Records contained in a dataset:

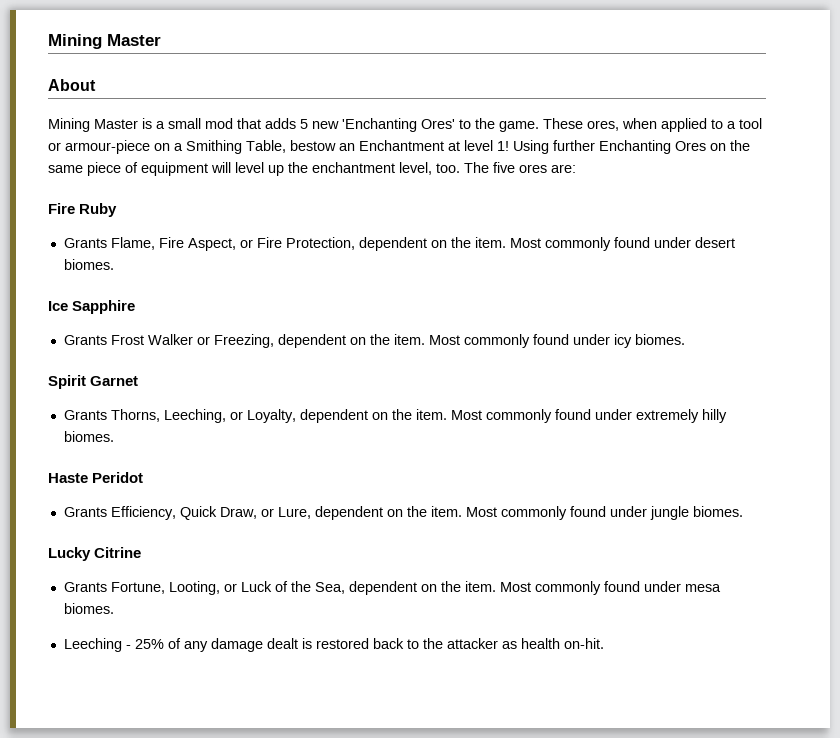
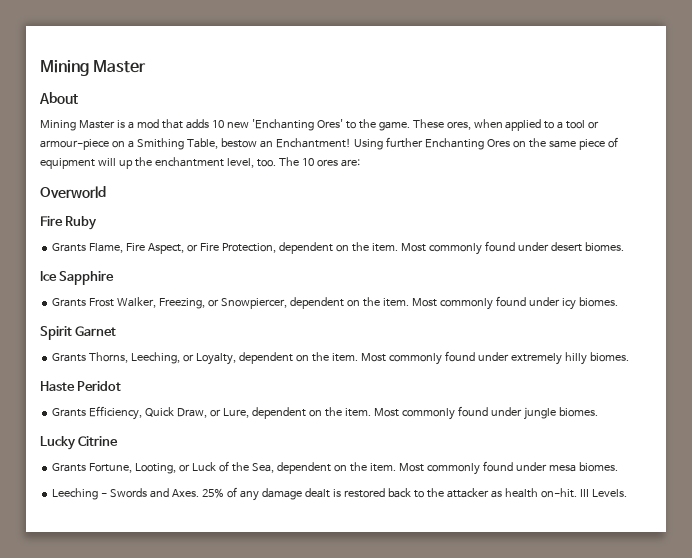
[168,118,201,129] small -> (134, 125) none
[300,119,308,129] 5 -> [211,120,224,128] 10
[359,140,509,151] Enchantment at level 1! -> [275,138,351,148] Enchantment!
[235,162,264,173] level -> (116, 162) none
[493,162,515,173] five -> [301,158,314,166] 10
(576, 168) none -> [40,186,106,198] // Overworld
[147,334,274,348] Walker or Freezing, -> [117,297,287,309] Walker, Freezing, or Snowpiercer,
(131, 647) none -> [110,488,199,498] Swords and Axes.
(604, 643) none -> [579,489,627,497] III Levels.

- [Activity] An exact transcription of the records above is needed, with no pictures included.

- [Task output]
[168,118,201,129] small -> (134, 125) none
[300,119,308,129] 5 -> [211,120,224,128] 10
[359,140,509,151] Enchantment at level 1! -> [275,138,351,148] Enchantment!
[235,162,264,173] level -> (116, 162) none
[493,162,515,173] five -> [301,158,314,166] 10
(576, 168) none -> [40,186,106,198] // Overworld
[147,334,274,348] Walker or Freezing, -> [117,297,287,309] Walker, Freezing, or Snowpiercer,
(131, 647) none -> [110,488,199,498] Swords and Axes.
(604, 643) none -> [579,489,627,497] III Levels.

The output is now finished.